On the fortieth day after the fire the St. Sophia still standing was begun. After prayer by the patriarch Eutychius the foundation-stone was laid by Justinian on the twenty-third of February, A.D. 532. Large purchases of adjacent lots were made for the purpose of enlarging the site. The land on the right hand of the nave, as far as the pillar of St. Basil, was bought from Charito—on the left, as far as the pillar of St. Gregory, from Xenophon, a cobbler; that for the bema, from a eunuch named Antiochus; for the vestry and treasure-house, from a lady named Anna. The three last named did not want to sell. The emperor in person had to wait on the lady, who, overcome by this mark of zeal or condescension, fell at his feet and gave him the ground, stipulating that she might be buried near it, and trusting that at the day of judgment she might have a share in the merit of such a work. Antiochus was more obdurate, but a cruel advantage was taken of his passion for the sports of the circus. He was arrested on some pretext just before the great games and thrown into prison.
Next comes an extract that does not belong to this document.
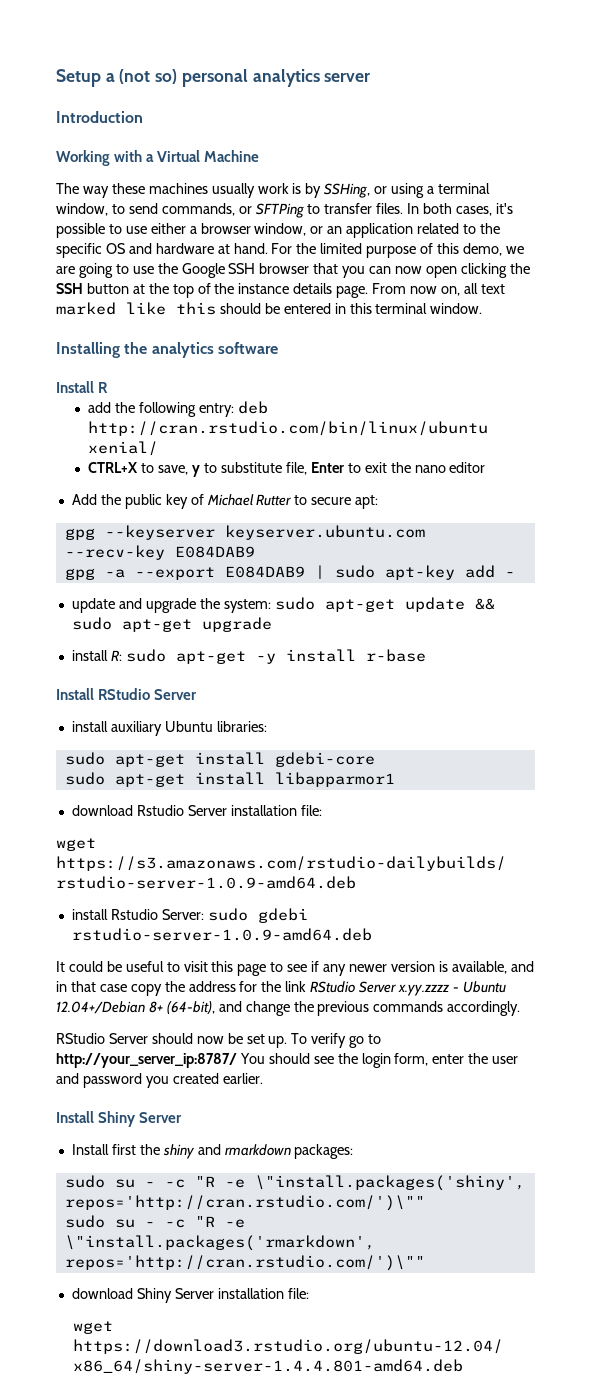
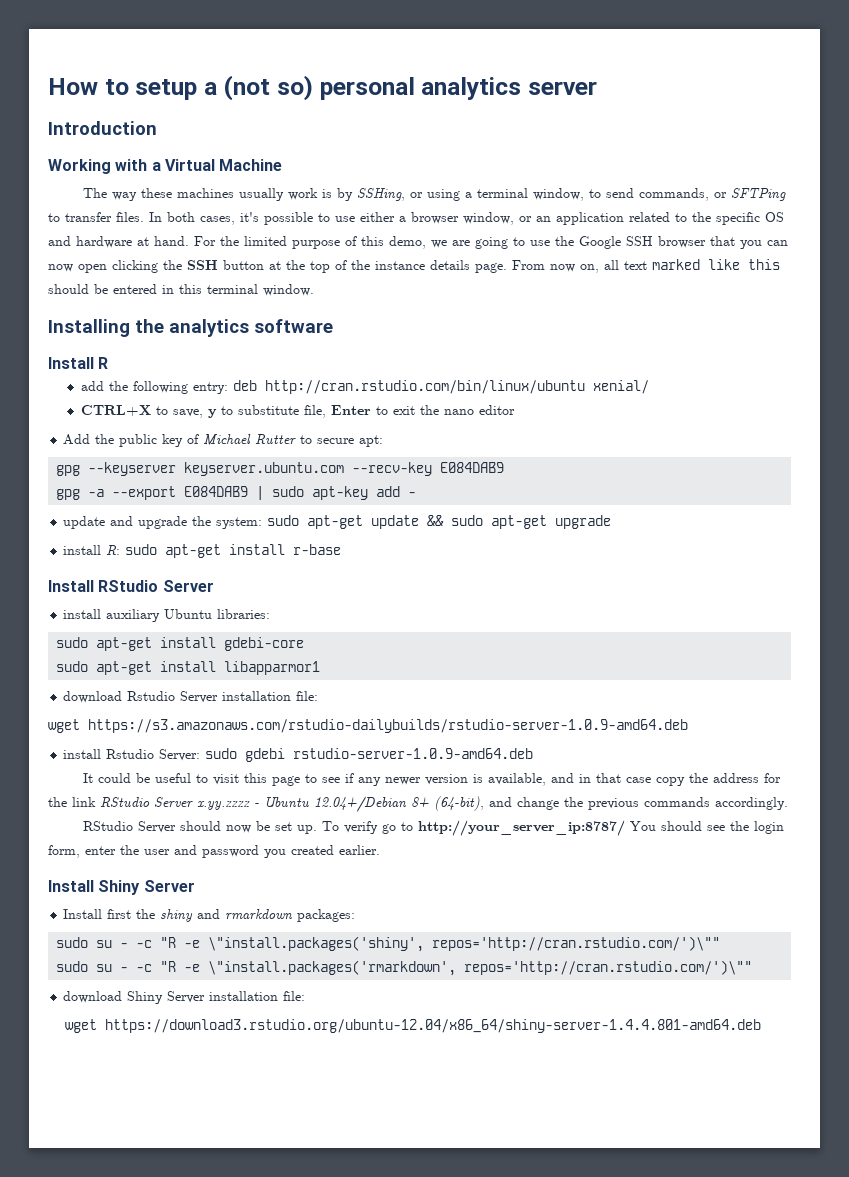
[56,69,101,87] Setup -> [48,78,198,100] How to setup
[255,653,276,664] -y -> (222, 551) none

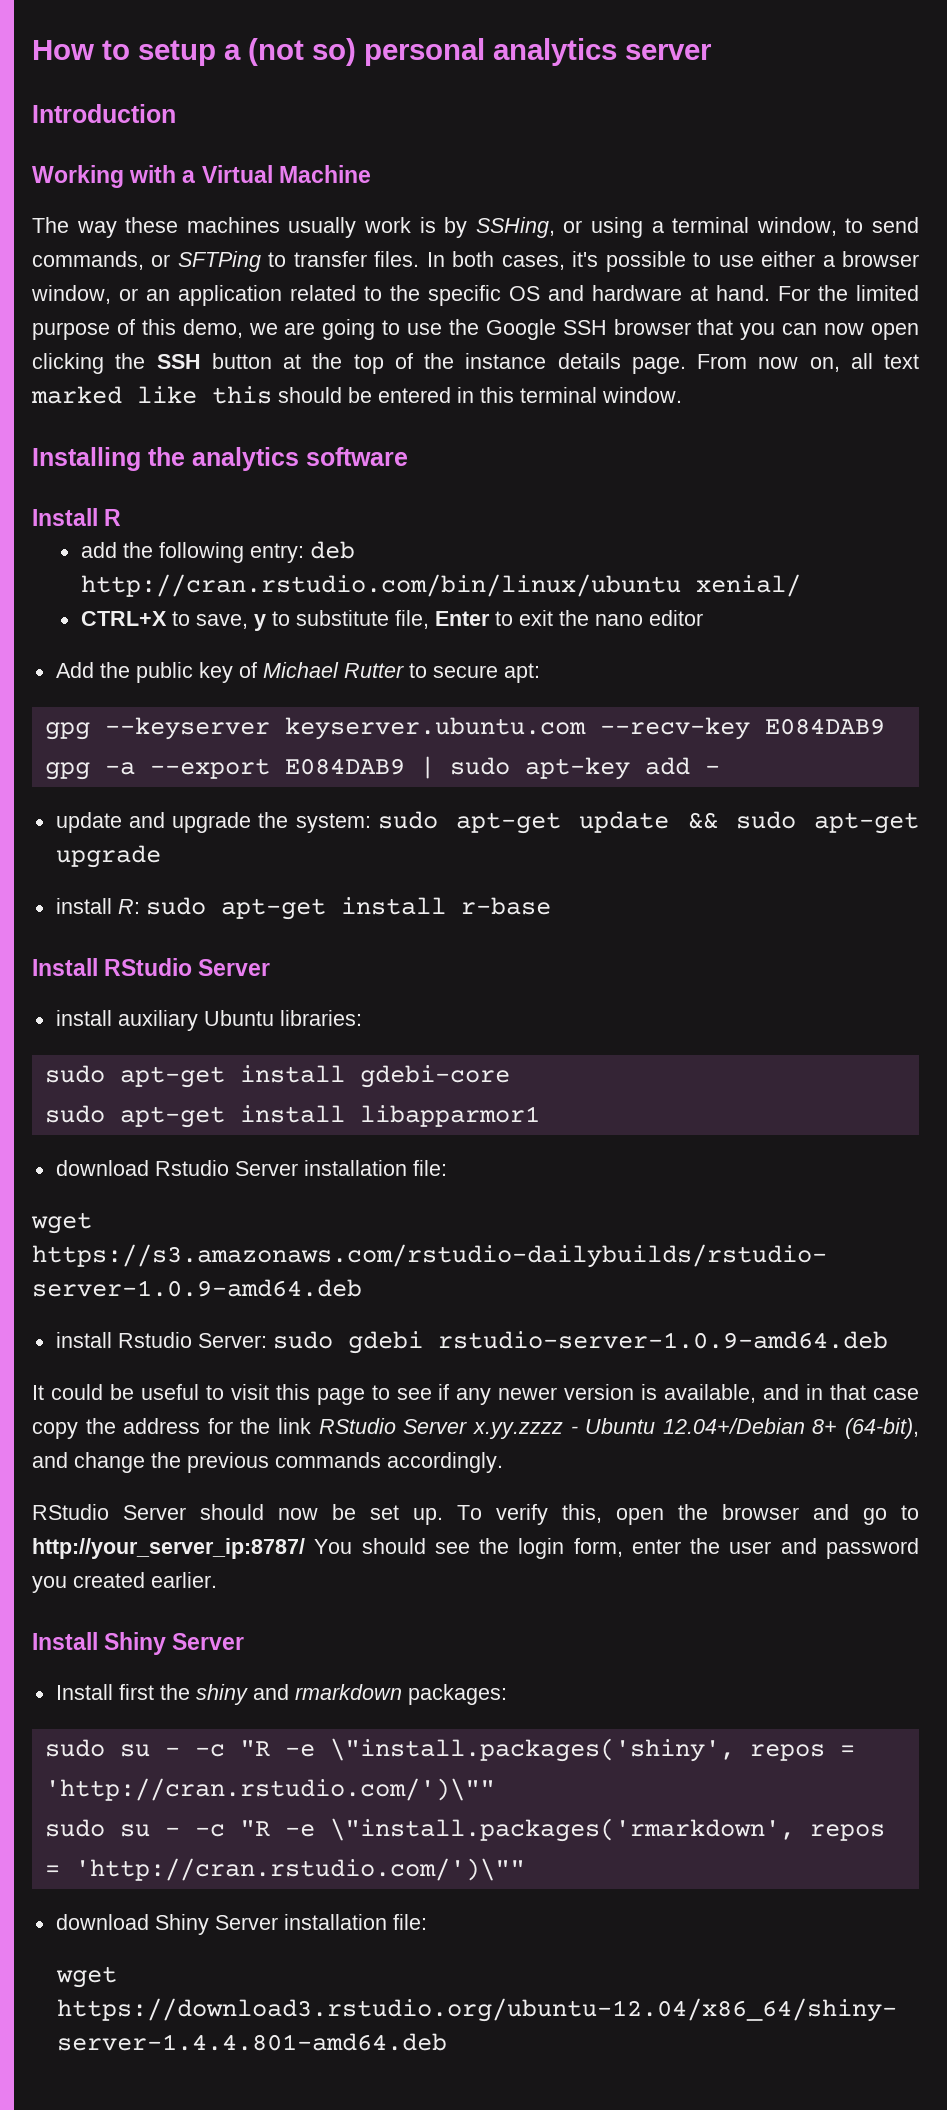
(379, 827) none -> [562,1504,849,1525] this, open the browser and
[432,936,721,951] repos='http://cran.rstudio.com/')\"" -> [749,1744,855,1761] [44,1778,495,1801] repos = 'http://cran.rstudio.com/')\""
[464,960,753,975] repos='http://cran.rstudio.com/')\"" -> [809,1824,885,1841] [44,1858,525,1881] repos = 'http://cran.rstudio.com/')\""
As the time of the festival approached he gradually weakened, and when the day at length arrived he surrendered at discretion. The circus was crowded, the emperor in his seat, the races just beginning, but the sport was suspended till Antiochus was brought from prison, and in sight of the eager spectators conducted to the emperor's box to conclude the bargain. The poor cobbler Xenophon was treated scurvily. He had a longing to play the great man once in his life, and demanded as a condition of sale that the factions of the circus should give him a royal salute. The condition was literally fulfilled. Clad in white and scarlet, the cobbler was placed in the centre of the arena and the salute given behind his back.

For the materials requisitions were made in all the provinces. The governors of the Themata of the East, the West, the North and the South were ordered to send up to the capital pillars and marbles from the ancient temples, baths and palaces. Eight columns of porphyry, which Aurelian had transported from Baalbec to adorn the temple of the Sun erected by him at Rome, were sent to Constantinople by Marcia, a noble widow, whose dowry they had been; eight pillars of green marble were supplied by the famous shrine of the Ephesian Diana, and the temples of the Delian Apollo, of Cybele at Cyzicus and of Athene at Athens were despoiled of their most valuable portions.